Sette sentenze in cinque anni, tra Genova, Milano e Roma: la Corte di Cassazione ha messo la parola fine al caso del parricidio di Pasquale Scalamandré, ucciso il 10 agosto 2020 dai figli Alessio (33 anni) e Simone (25) nell’appartamento di San Biagio, alla periferia di Genova. I giudici hanno respinto l’ultimo ricorso della difesa (avvocati Luca Rinaldi, Andrea Guido, Nadia Calafato e Riccardo Lamonaca), rendendo definitive le pene: 12 anni per Alessio, 6 anni e 2 mesi per Simone.

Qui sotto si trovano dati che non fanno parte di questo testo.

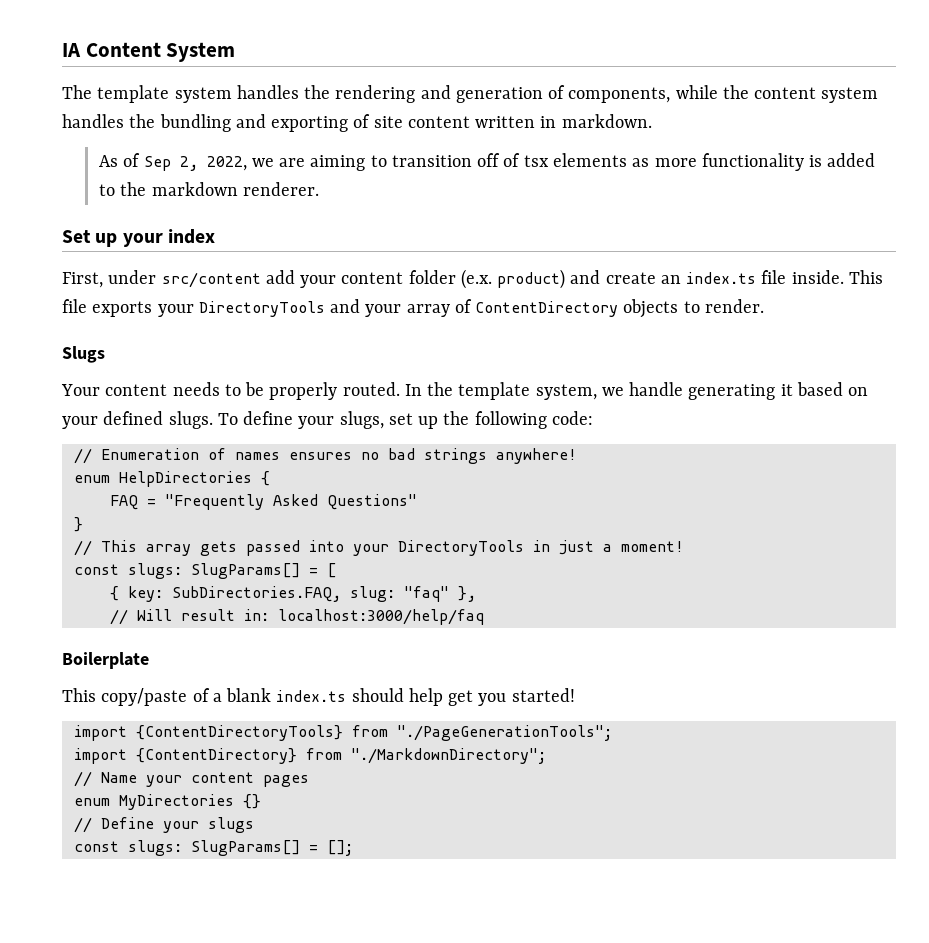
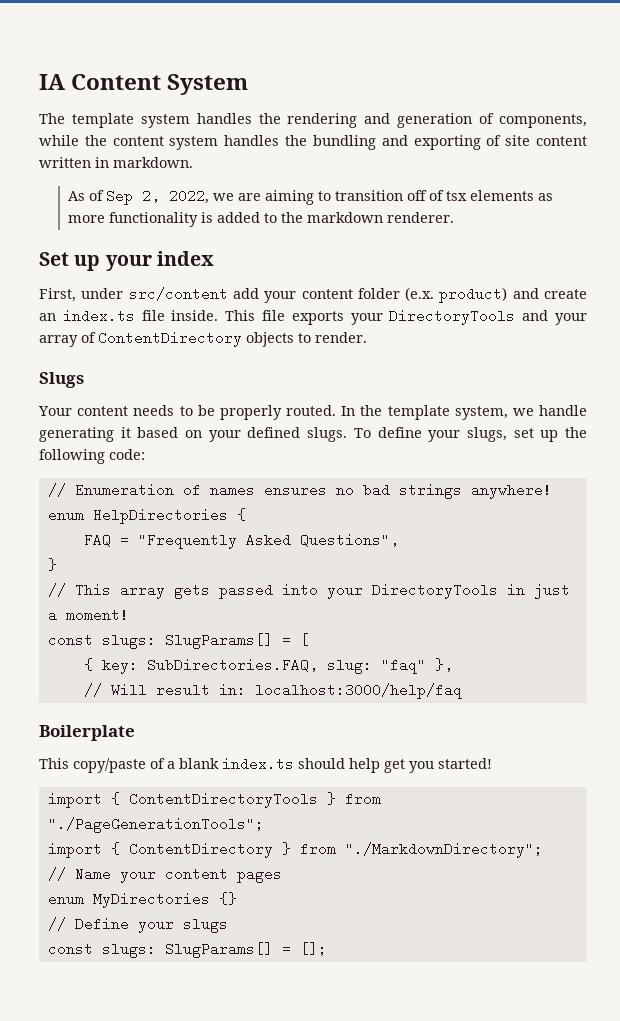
- FAQ = "Frequently Asked Questions"
+ FAQ = "Frequently Asked Questions",
- import {ContentDirectoryTools} from "./PageGenerationTools";
+ import { ContentDirectoryTools } from "./PageGenerationTools";
- import {ContentDirectory} from "./MarkdownDirectory";
+ import { ContentDirectory } from "./MarkdownDirectory";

Il fratello più piccolo entrerà per la prima volta in carcere
Nelle prossime ore la Procura Generale di Milano emetterà l’ordine di esecuzione. Alessio, che ha già scontato cinque anni ai domiciliari, entrerà in carcere ma potrà chiedere misure alternative; Simone, sempre libero fino a oggi, dovrà invece iniziare a espiare la pena dietro le sbarre. Decisivo il riconoscimento, già indicato un anno fa dalla stessa Cassazione, del "forte stress" accumulato dai figli per i "reiterati comportamenti ingiusti" del padre, violento al punto da costringere la moglie a fuggire in Sardegna. Fattori che, insieme all’incensuratezza dei fratelli e al contesto familiare tossico, hanno portato a una drastica riduzione delle condanne rispetto ai 21 e 14 anni inflitti in primo grado e inizialmente confermati a Milano.
La brutalità del delitto
Resta la brutalità del delitto – Alessio infierì con tale violenza da sfondare il cranio della vittima – ma per la Suprema Corte lo "stato d’ira" può maturare nel tempo, "per effetto di reiterati comportamenti ingiusti". Il parricidio, pur terribile, va letto dentro una tragedia familiare che ha distrutto tutti.